Overall Architecture

BEV-SLD reformulates LiDAR global localization as detecting a fixed set of reproducible scene landmarks on a bird's-eye view. It involves three steps: offline joint learning of the landmark set \(\Lambda\) and detection network \(N(\theta)\); map building by storing only the learned landmarks \(\Lambda\) and weights \(\theta\) (approx. 20MB total); and online inference where the network predicts heatmaps and correspondence maps from a BEV density map to estimate the 3-DoF \((x, y, \text{azimuth})\) pose via RANSAC. The input BEV density map is a projection of LiDAR point cloud occupancy.

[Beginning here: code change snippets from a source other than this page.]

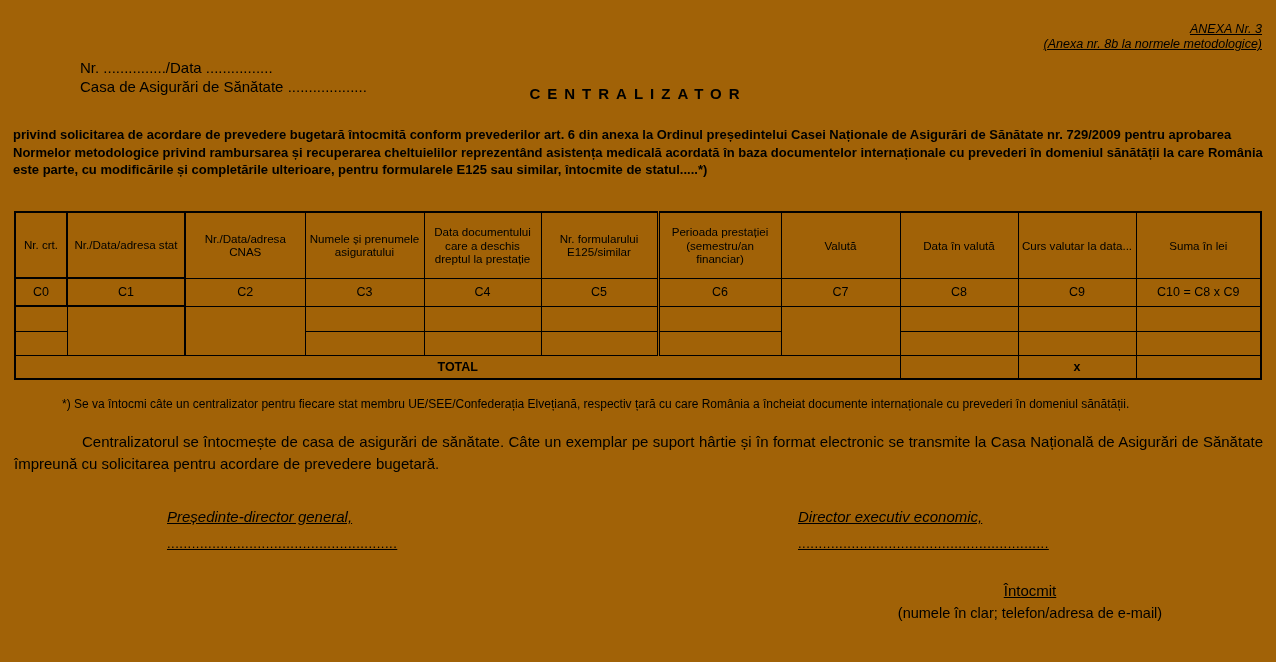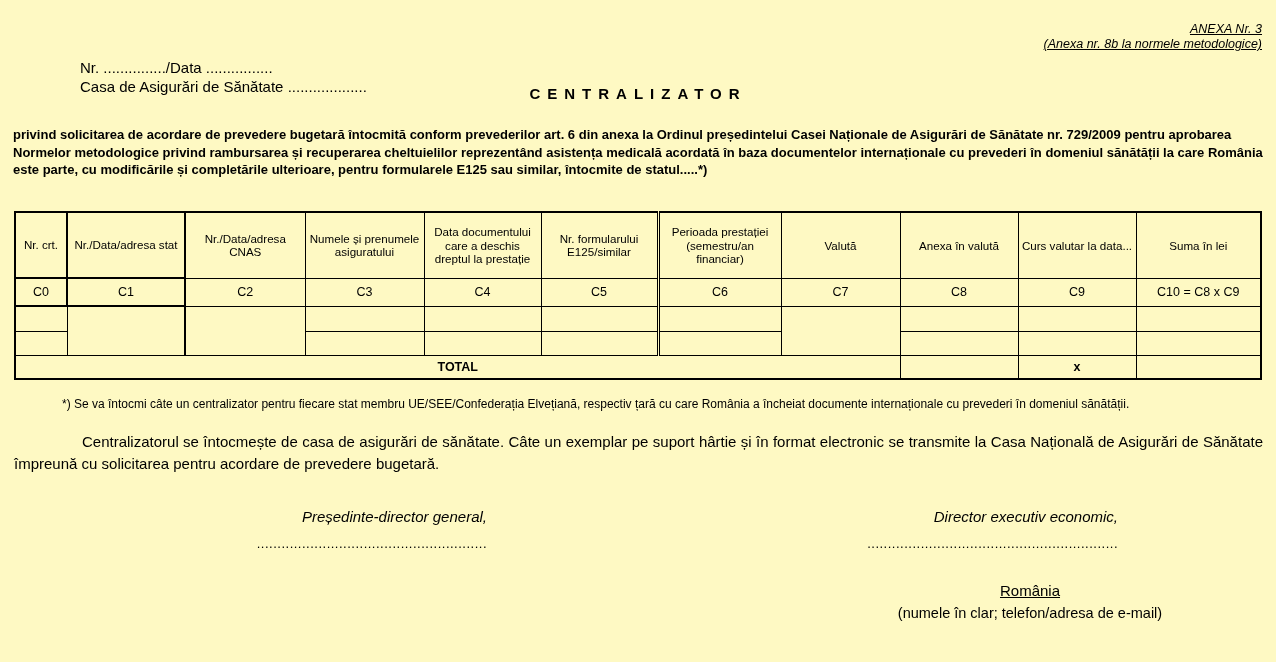--- a/index.html
+++ b/index.html
@@ -5,7 +5,7 @@
   * { box-sizing: border-box; }
   html,body { margin:0; padding:0; background:#ffffff; }
   body { width:1276px; height:662px; font-family:"Liberation Sans", sans-serif; color:#000; }
-  .page { position:relative; width:1276px; height:662px; background:#fef9c3; overflow:hidden; }
+  .page { position:relative; width:1276px; height:662px; background:#a16207; overflow:hidden; }
 
   .annex { position:absolute; top:22px; right:14px; text-align:right; font-style:italic;
            font-size:12.5px; line-height:15px; }

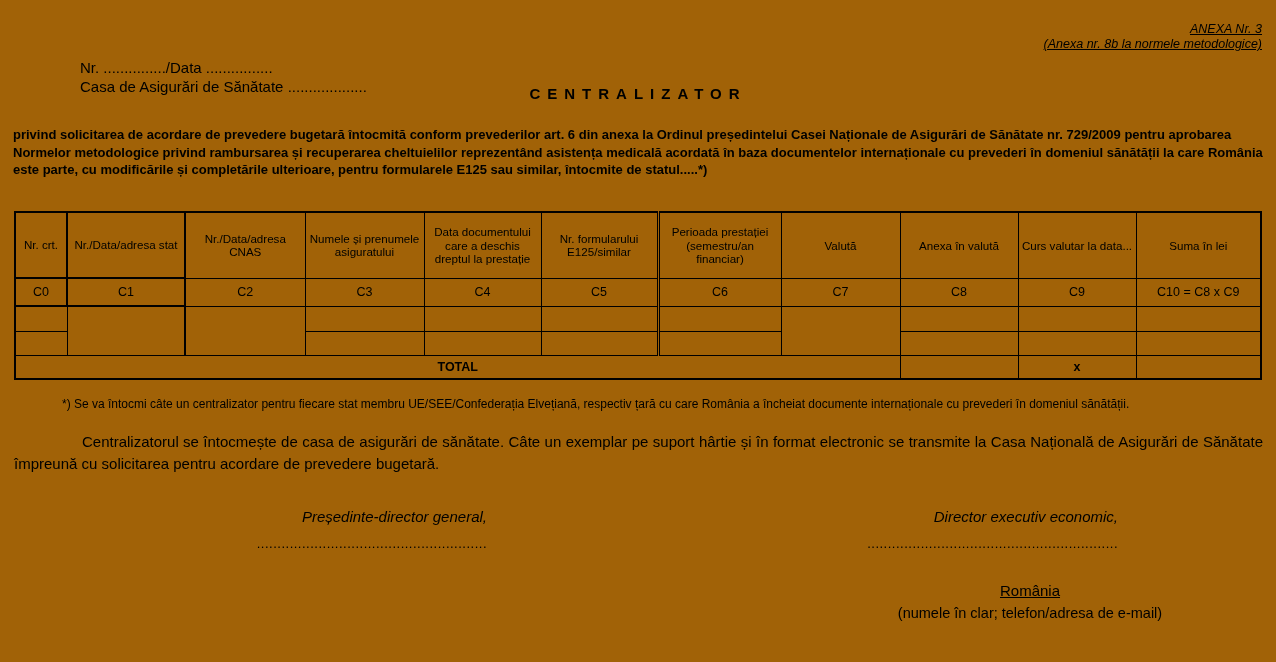--- a/index.html
+++ b/index.html
@@ -93,7 +93,7 @@
       <th>Nr. formularului E125/similar</th>
       <th class="dbl">Perioada prestației (semestru/an financiar)</th>
       <th>Valută</th>
-      <th>Anexa în valută</th>
+      <th>Data în valută</th>
       <th>Curs valutar la data...</th>
       <th>Suma în lei</th>
     </tr>

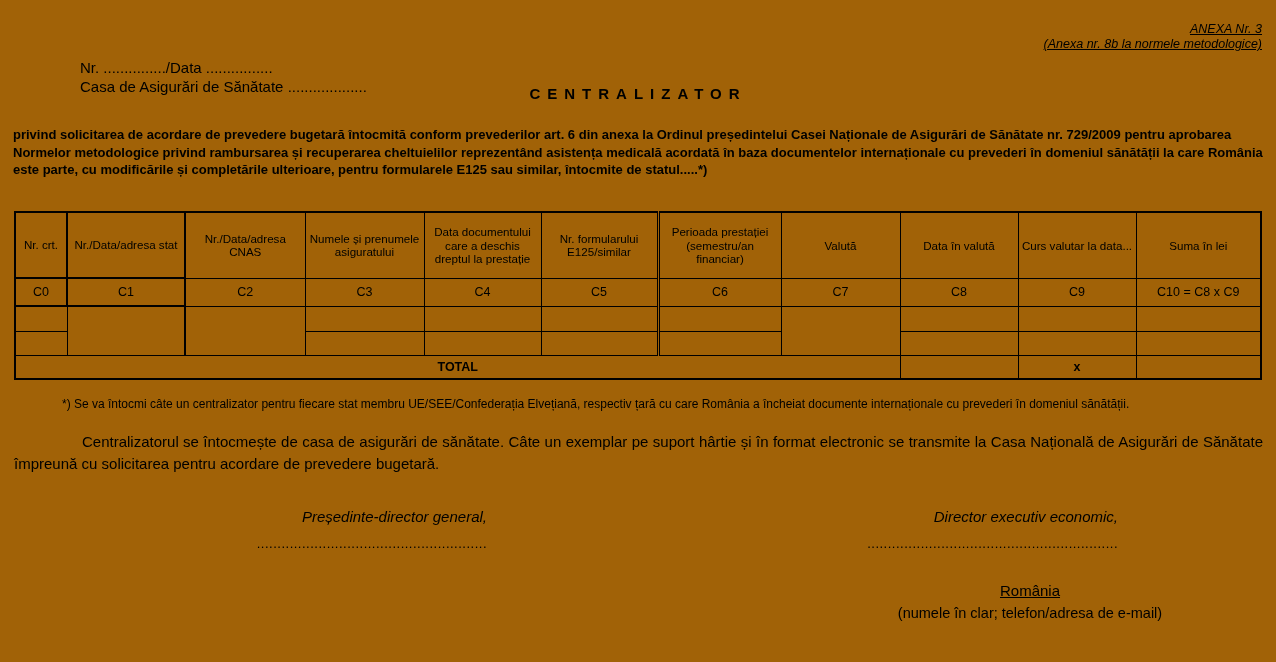--- a/index.html
+++ b/index.html
@@ -39,7 +39,7 @@
   .para { position:absolute; top:431px; left:14px; width:1249px; font-size:15px;
           line-height:21.5px; text-align:justify; text-indent:68px; }
 
-  .sig { position:absolute; top:508px; width:320px; text-align:right; font-size:15px; }
+  .sig { position:absolute; top:508px; width:320px; text-align:left; font-size:15px;text-decoration:underline; }
   .sig.left { left:167px; }
   .sig.right { left:798px; }
   .sig .t { font-style:italic; }

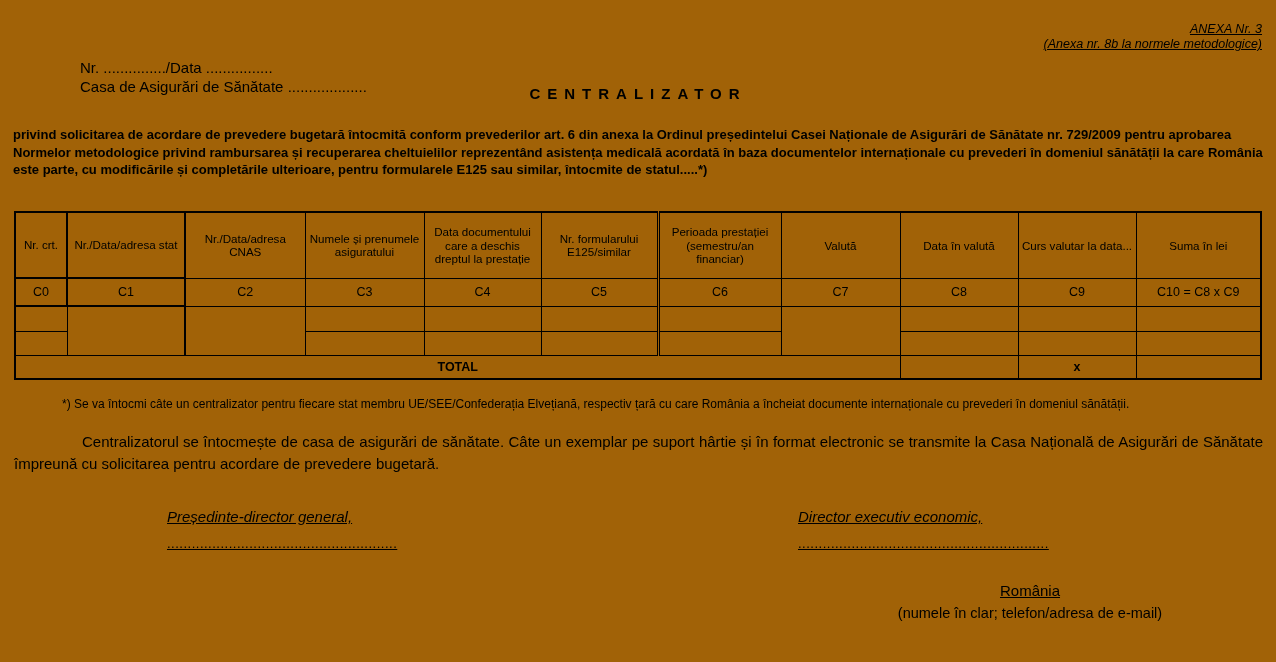--- a/index.html
+++ b/index.html
@@ -157,7 +157,7 @@
   </div>
 
   <div class="prepared">
-    <div class="label">România</div>
+    <div class="label">Întocmit</div>
     <div class="note">(numele în clar; telefon/adresa de e-mail)</div>
   </div>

%%{init: {'flowchart': {'rankSpacing': 24, 'nodeSpacing': 28, 'padding': 6, 'wrappingWidth': 400, 'subGraphTitleMargin': {'top': 8, 'bottom': 16}}}}%%
flowchart TD
    A["LiDAR Point Cloud → BEV Density Map"] --> B["Improved FPN Architecture<br/>4.7M Lightweight Multi-scale Backbone"]
    B --> DEC
    subgraph DEC["Decoupled Detection and Correspondence"]
        direction TB
        C["Heatmap Branch<br/>High-res H×W Pixel-wise Detection"]
        D["Correspondence Branch<br/>Low-res L×dP×dP Landmark Identity"]
    end
    C --> E["Softmax Coordinate Extraction<br/>Patch-based Softmax·Sub-pixel Differentiable"]
    E --> F["Learnable Landmark Embeddings Λ<br/>End-to-End Learned Structural Points"]
    D --> F
    F -->|Training| G["Distance Loss + Correspondence Loss<br/>Self-supervised: Requires only BEVs and Poses"]
    F -->|Inference| H["RANSAC Solver<br/>(x, y, azimuth) 3-DoF Pose"]

Key Designs

1. Decoupled Detection and Correspondence

This is the core innovation of BEV-SLD. If a single branch predicts both location and identity, the resolution and computation conflict as the total number of landmarks \(L\) increases. BEV-SLD splits the network: a Heatmap branch predicts "is this a landmark" at high resolution (\(H\times W\)) for sub-pixel accuracy, while the Correspondence maps branch predicts the identity at lower resolution (\(L\times d_P\times d_P\)). This ensures heatmap accuracy is independent of \(L\), allowing for scalability to large maps.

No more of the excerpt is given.